-- Data section follows --
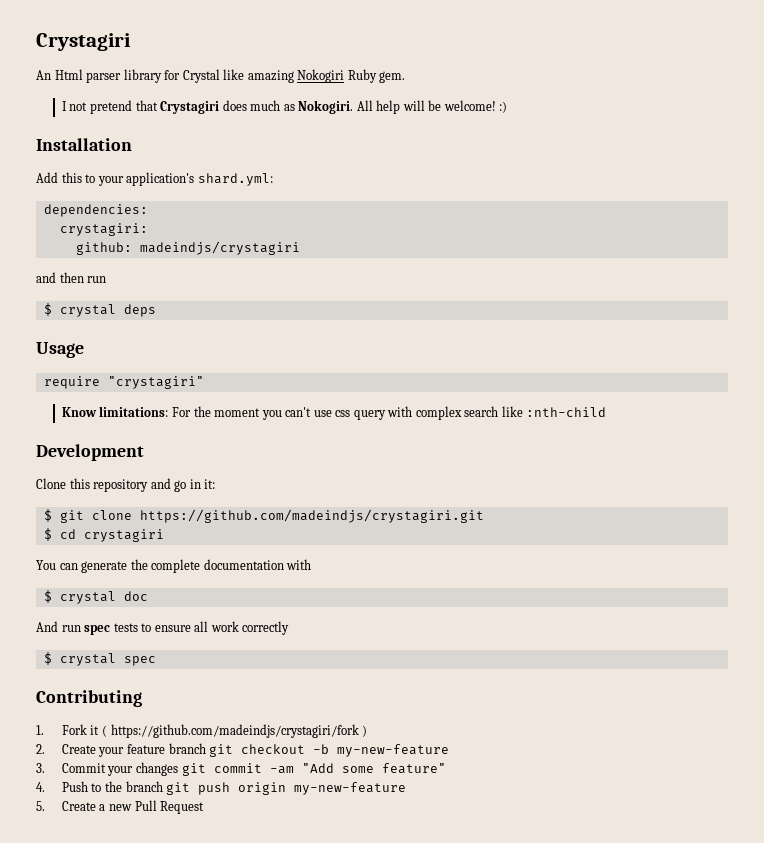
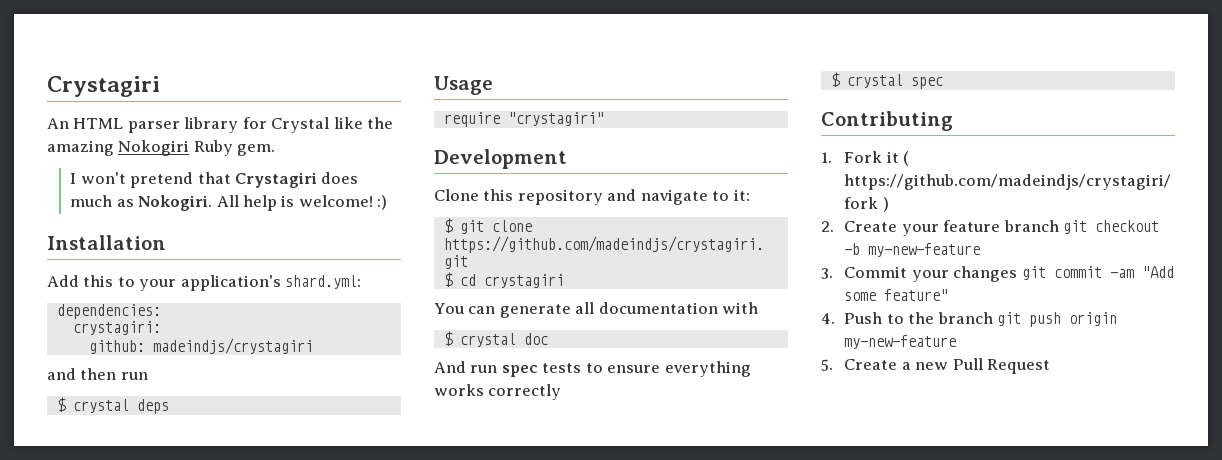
- An Html parser library for Crystal like amazing Nokogiri Ruby gem.
+ An HTML parser library for Crystal like the amazing Nokogiri Ruby gem.
- I not pretend that Crystagiri does much as Nokogiri.
+ I won't pretend that Crystagiri does much as Nokogiri.
- All help will be welcome! :)
+ All help is welcome! :)
- Know limitations: For the moment you can't use css query with complex search like :nth-child
- Clone this repository and go in it:
+ Clone this repository and navigate to it:
- You can generate the complete documentation with
+ You can generate all documentation with
- And run spec tests to ensure all work correctly
+ And run spec tests to ensure everything works correctly

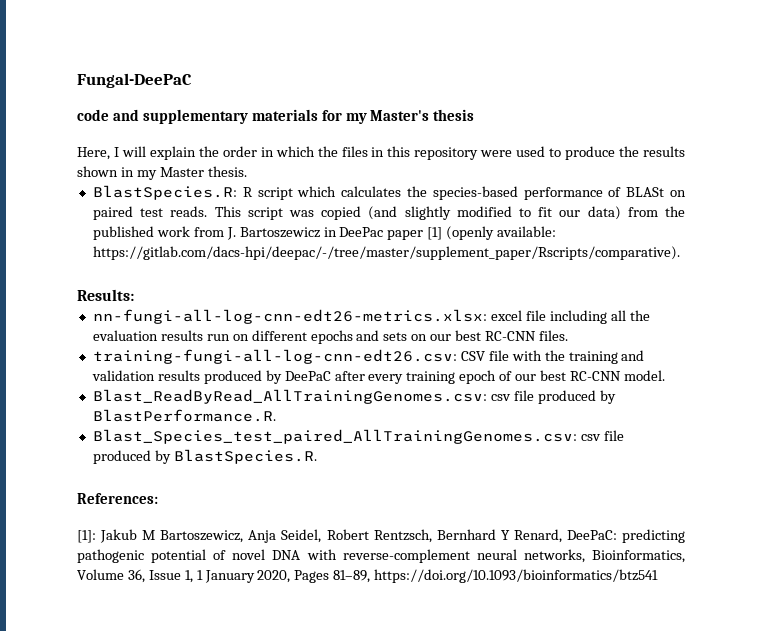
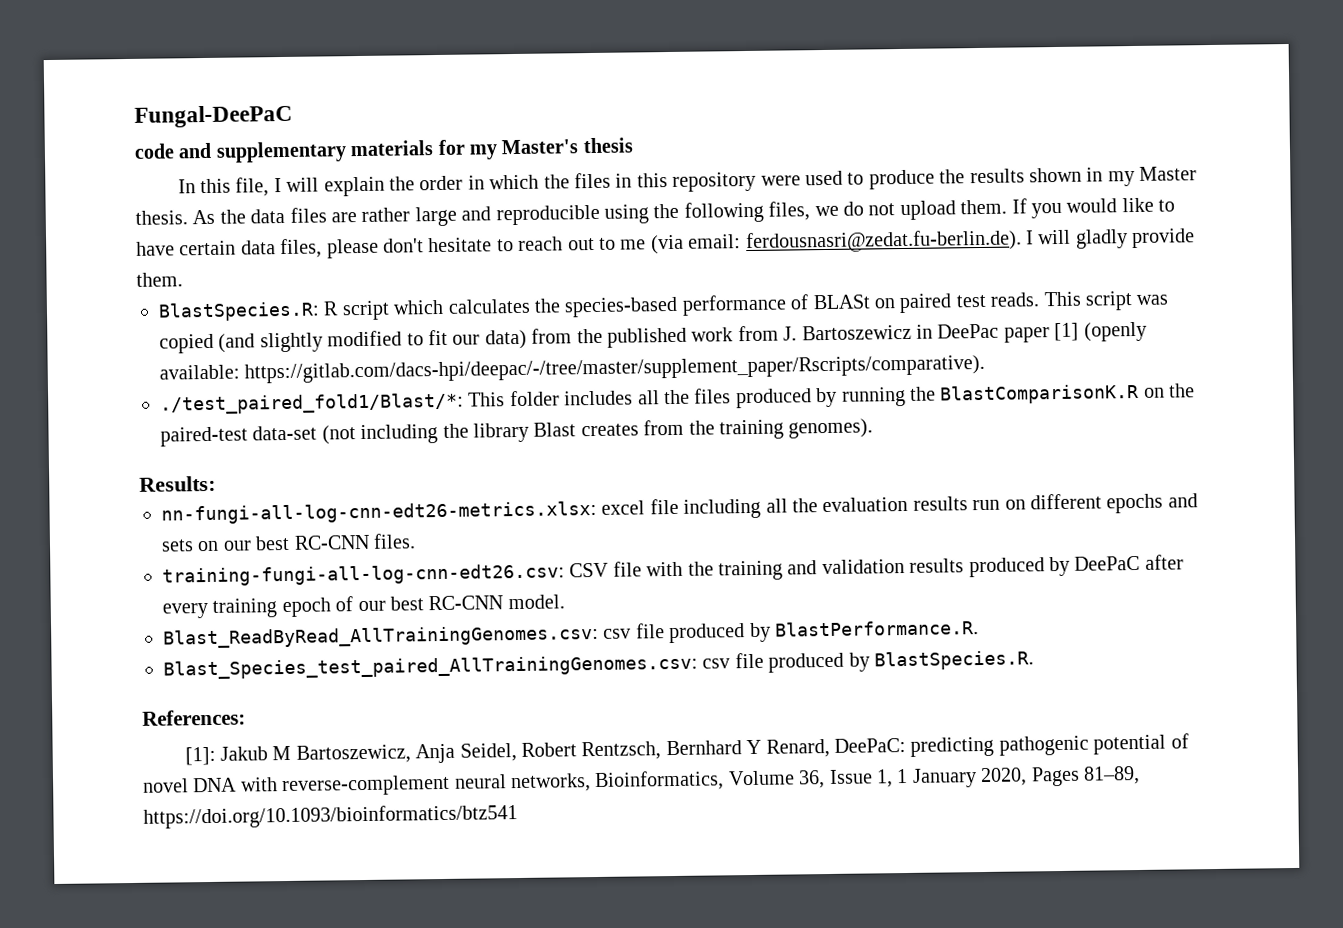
- Here, I will explain the order in which the files in this repository were used to produce the results shown in my Master thesis.
+ In this file, I will explain the order in which the files in this repository were used to produce the results shown in my Master thesis. As the data files are rather large and reproducible using the following files, we do not upload them. If you would like to have certain data files, please don't hesitate to reach out to me (via email: ferdousnasri@zedat.fu-berlin.de). I will gladly provide them.
+ ./test_paired_fold1/Blast/*: This folder includes all the files produced by running the BlastComparisonK.R on the paired-test data-set (not including the library Blast creates from the training genomes).

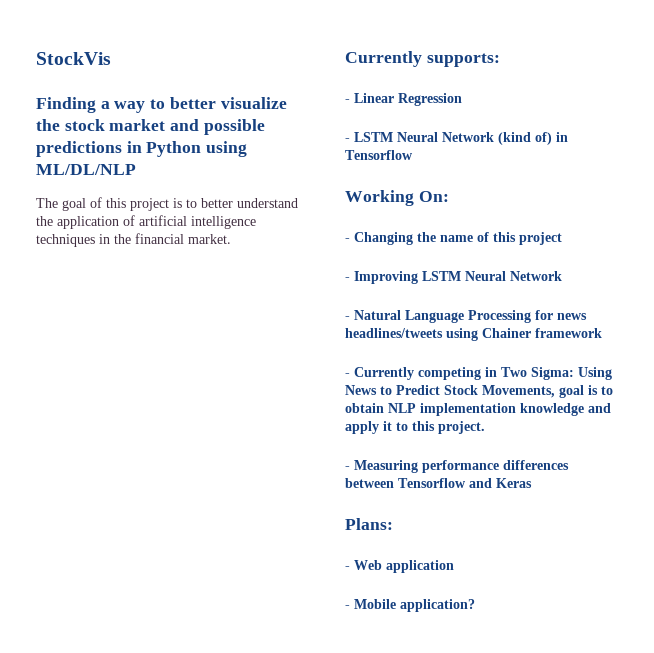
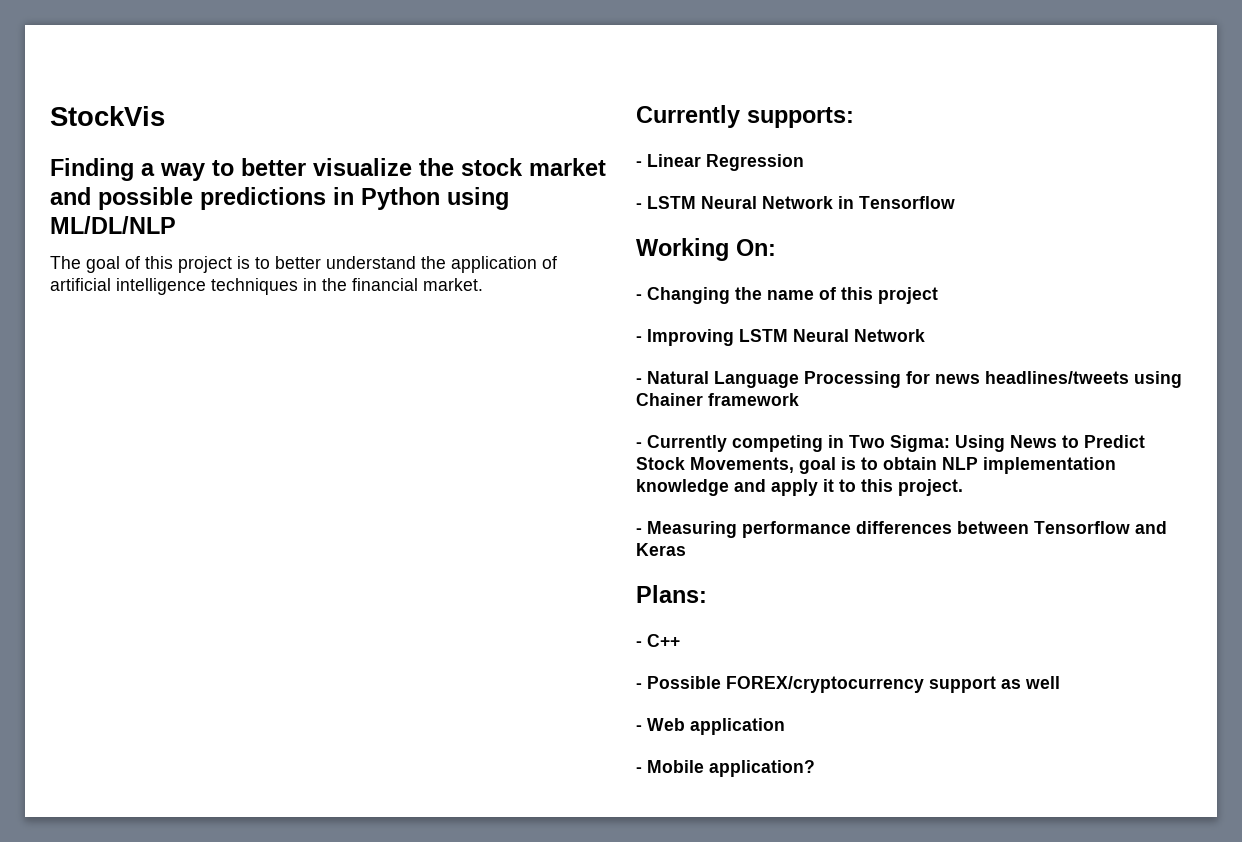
- - LSTM Neural Network (kind of) in Tensorflow
+ - LSTM Neural Network in Tensorflow
+ - C++
+ - Possible FOREX/cryptocurrency support as well

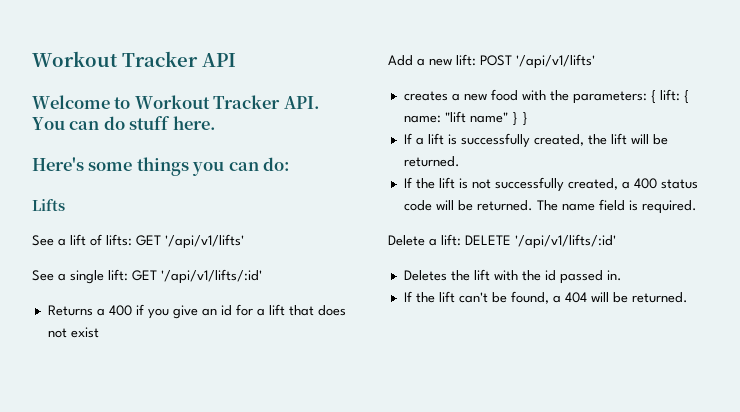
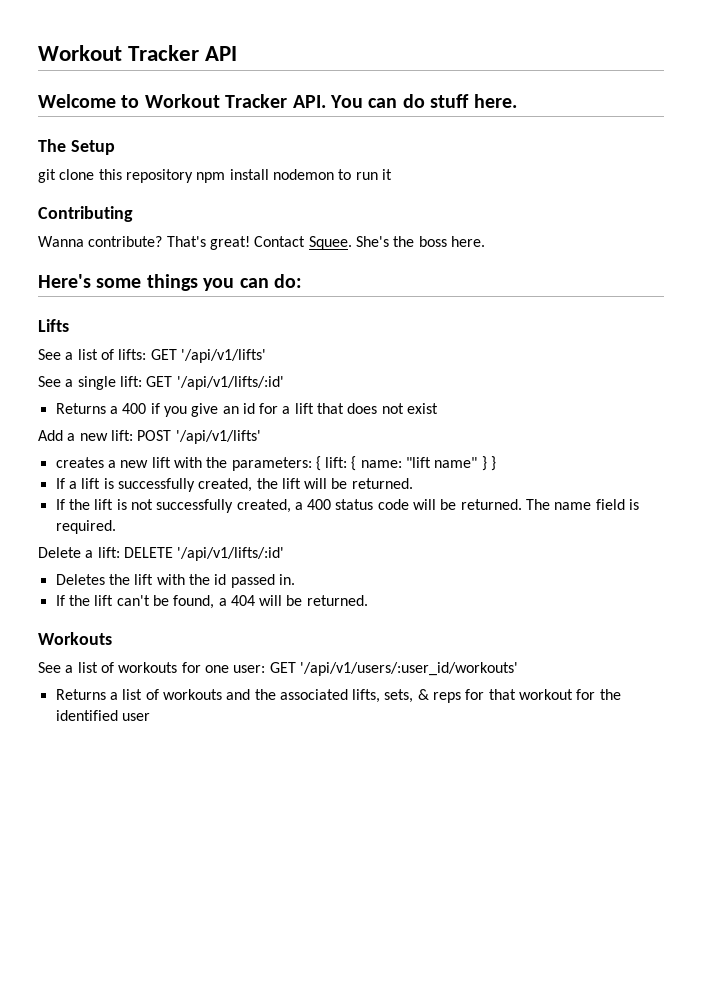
+ The Setup
+ git clone this repository npm install nodemon to run it
+ Contributing
+ Wanna contribute? That's great! Contact Squee. She's the boss here.
- See a lift of lifts: GET '/api/v1/lifts'
+ See a list of lifts: GET '/api/v1/lifts'
- creates a new food with the parameters: { lift: { name: "lift name" } }
+ creates a new lift with the parameters: { lift: { name: "lift name" } }
+ Workouts
+ See a list of workouts for one user: GET '/api/v1/users/:user_id/workouts'
+ Returns a list of workouts and the associated lifts, sets, & reps for that workout for the identified user

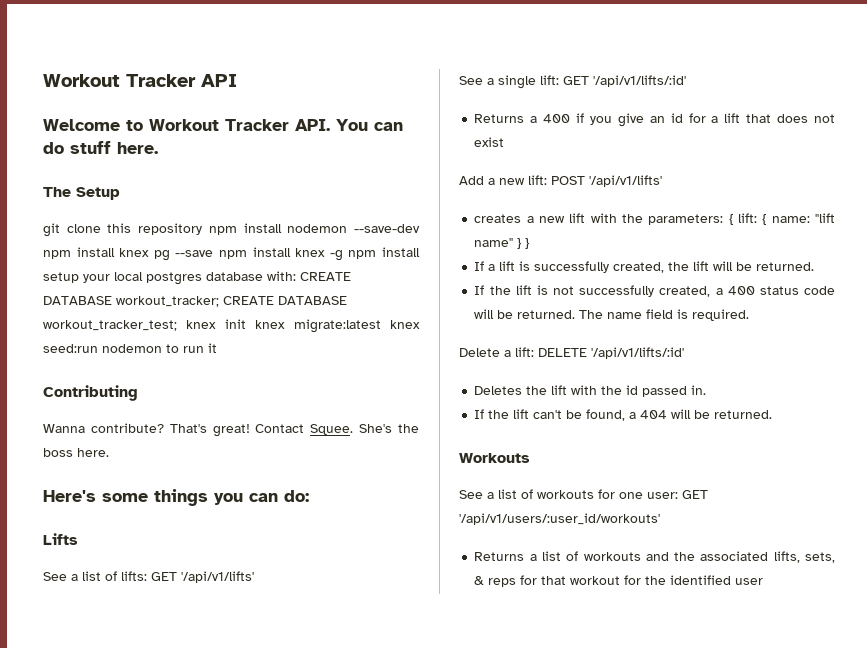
- git clone this repository npm install nodemon to run it
+ git clone this repository npm install nodemon --save-dev npm install knex pg --save npm install knex -g npm install setup your local postgres database with: CREATE DATABASE workout_tracker; CREATE DATABASE workout_tracker_test; knex init knex migrate:latest knex seed:run nodemon to run it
-- Data section concluded --
Your reply is one number: how many lines of the records above contain the word "Master".

#### [Answer to this task]
2